In this tutorial, we will:

1) Apply dimensionality reduction techniques that are especially good for:

• interpretation and preprocessing: PCA, Factor Analysis, ICA • visualization: t-SNE, UMAP • scalability with theoretical guarantees: Random Projections (plus Johnson-Lindenstrauss condition) • complex, high-dimensional data: Autoencoders and Variational Autoencoders (VAEs)

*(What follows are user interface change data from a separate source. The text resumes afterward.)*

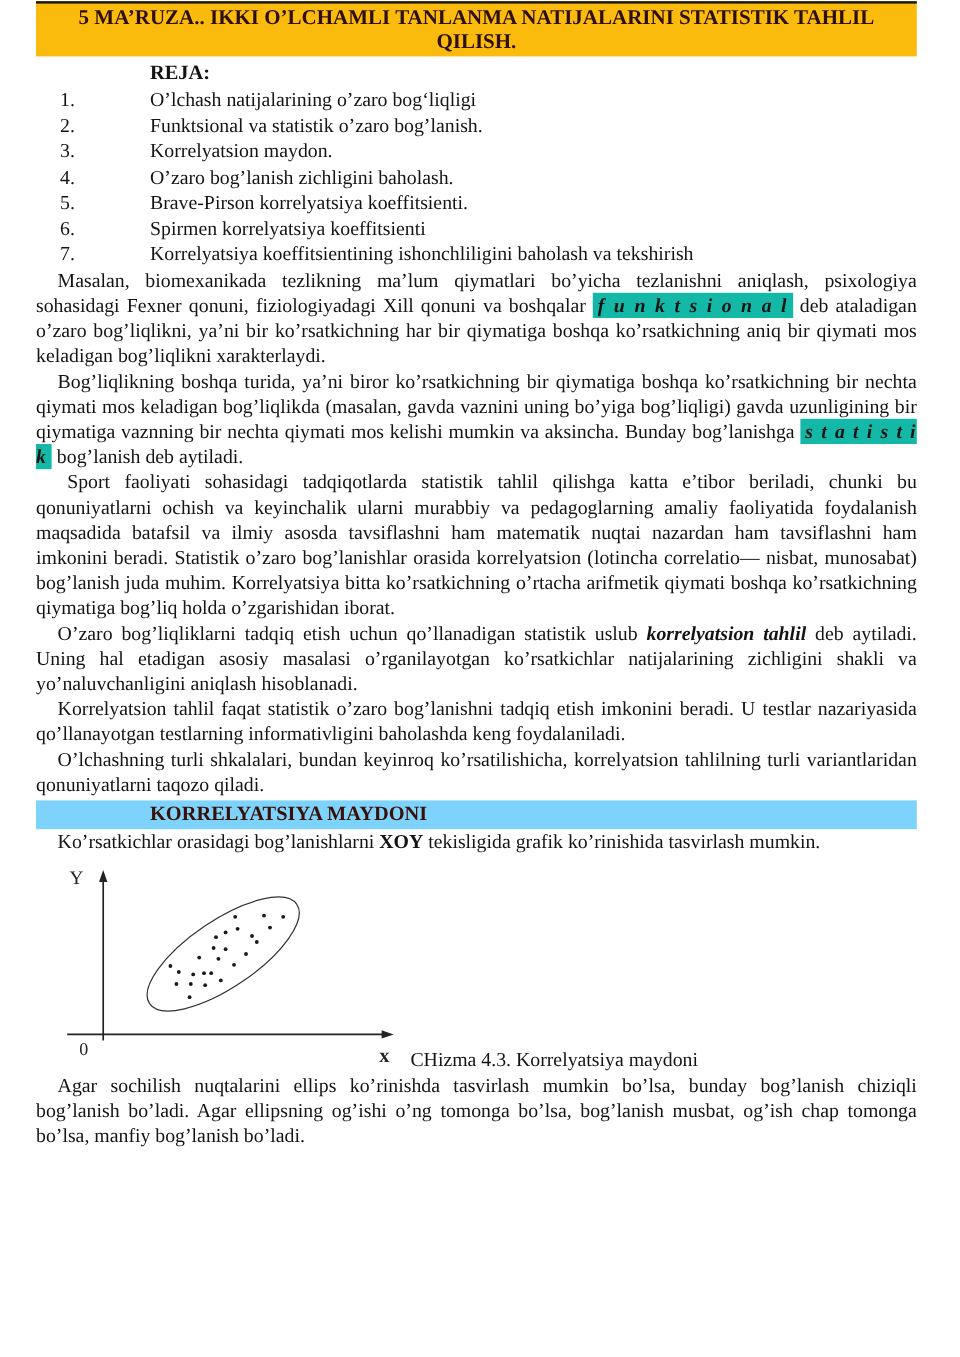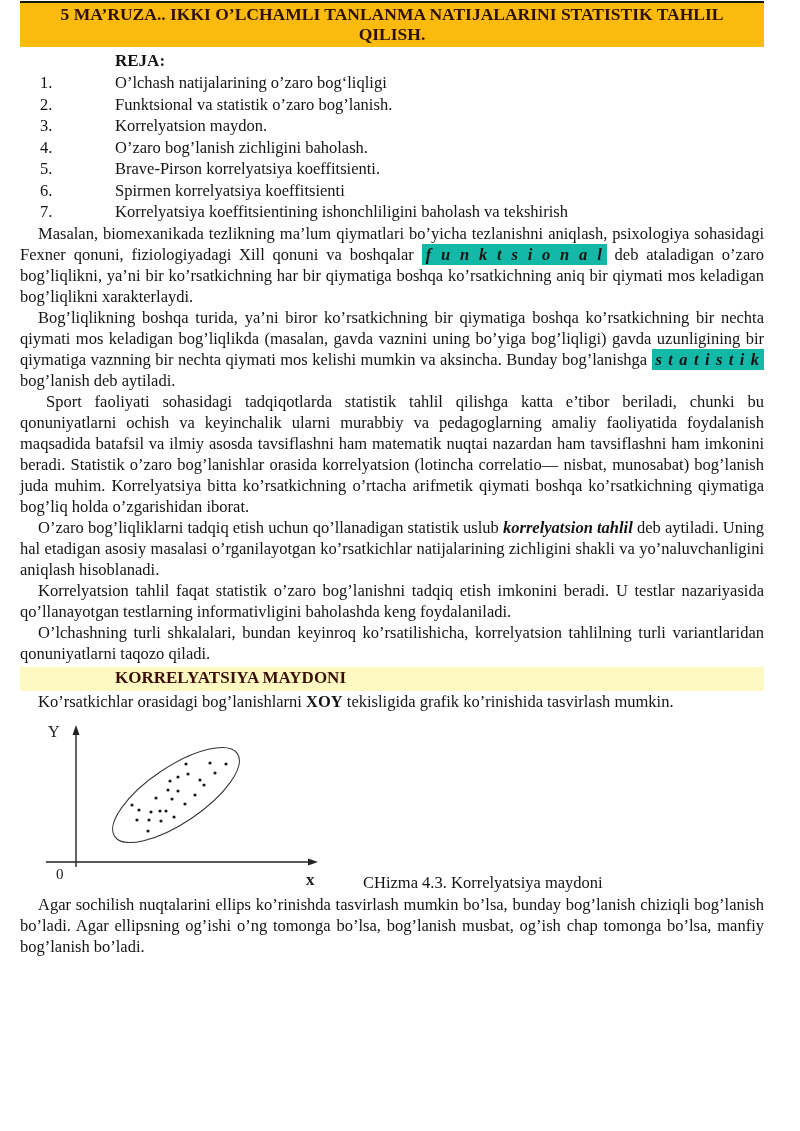--- a/index.html
+++ b/index.html
@@ -8,7 +8,7 @@
     font-family:"Liberation Serif","DejaVu Serif",serif;
     color:#141414; overflow:hidden;
   }
-  .inner { padding:1px 36px 0 20px; }
+  .inner { padding:1px 36px 0 30px; }
 
   .title-bar {
     background:#FBBB0D; border-top:2px solid #151515;

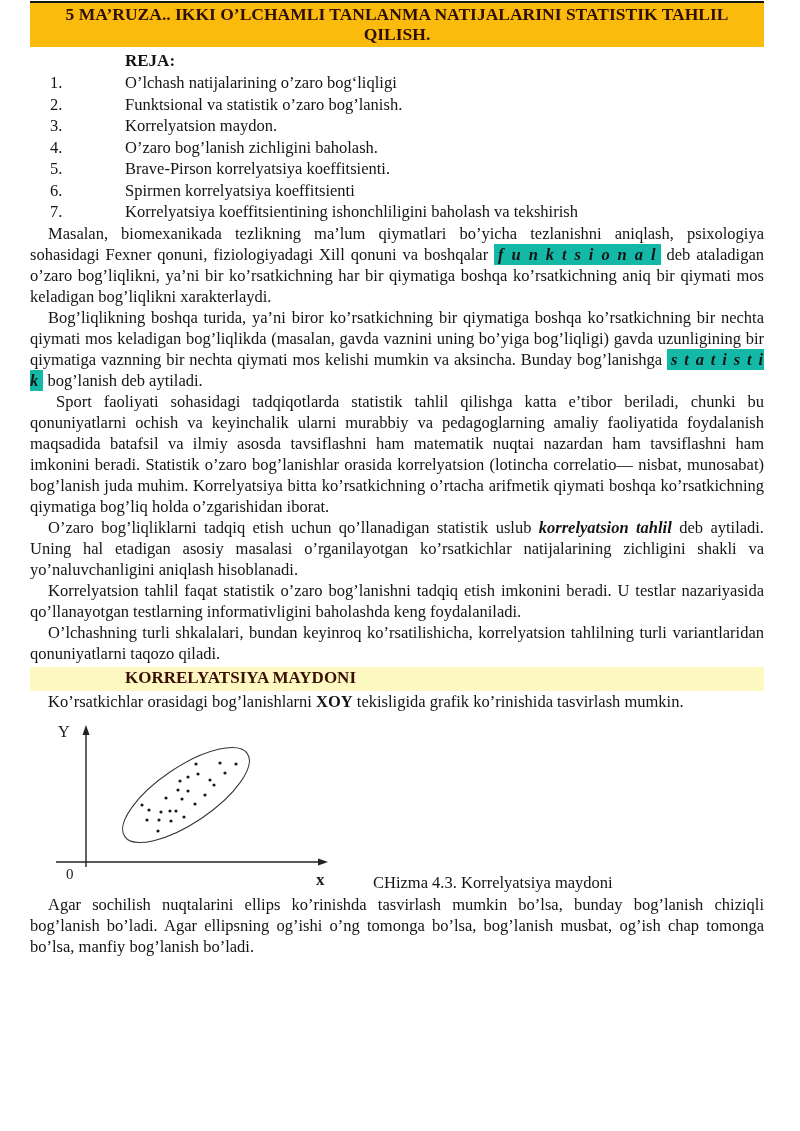--- a/index.html
+++ b/index.html
@@ -34,7 +34,7 @@
   .b  { font-weight:bold;margin-top:27px; }
 
   .section-bar {
-    background:#fef9c3; font-weight:bold; font-size:17px; color:#3a1006;
+    background:#7dd3fc; font-weight:bold; font-size:17px; color:#3a1006;
     padding:1px 0 3px 95px; margin-top:3px;
   }
 

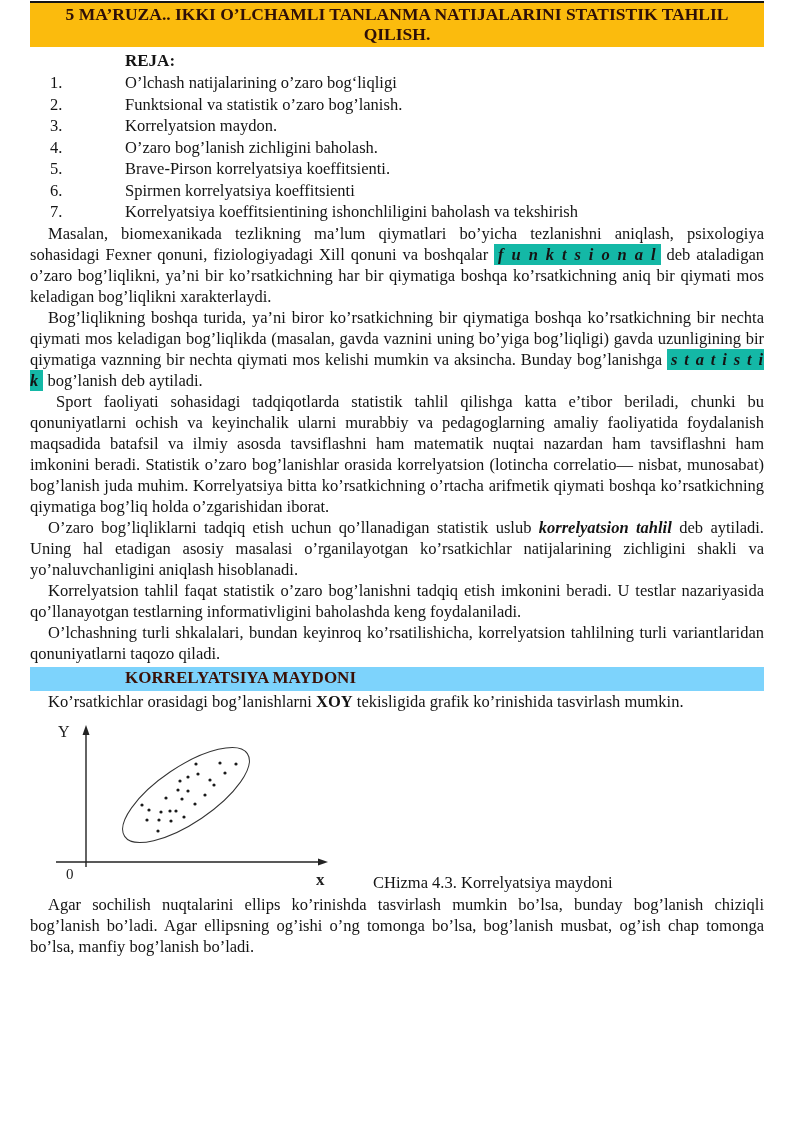--- a/index.html
+++ b/index.html
@@ -40,7 +40,7 @@
 
   .figure { position:relative; height:179px; margin-top:3px; }
   .figure svg { position:absolute; left:8px; top:2px; }
-  .caption { position:absolute; left:343px; bottom:1px; font-size:16.5px; text-indent:0; }
+  .caption { position:absolute; left:312px; bottom:1px; font-size:16.5px; text-indent:0; }
 
   .axis { stroke:#222; stroke-width:1.4; fill:none; }
   .ellipse-outline { stroke:#333; stroke-width:1; fill:none; }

2) Use lower-dimensional representations of datasets to:

• visualize • cluster • identify statistically independent components

This tutorial enables participants to apply, compare and interpret different dimensionality reduction methods on real high-dimensional datasets.

About the Speaker

Evzenie Coupkova

Evzenie Coupkova

Purdue Math PhD

Evzenie Coupkova holds a PhD in Mathematics from Purdue University and specializes in statistical learning theory, machine learning, and high-dimensional data analysis. Her research explores the dimensionality reduction, proportion of high-accuracy models and generalizability in connection with randomness and dataset labels. She has collaborated with industry partners and presented her work at conferences including IPAM-UCLA and SIAM MDS, blending mathematical rigor with practical data science applications.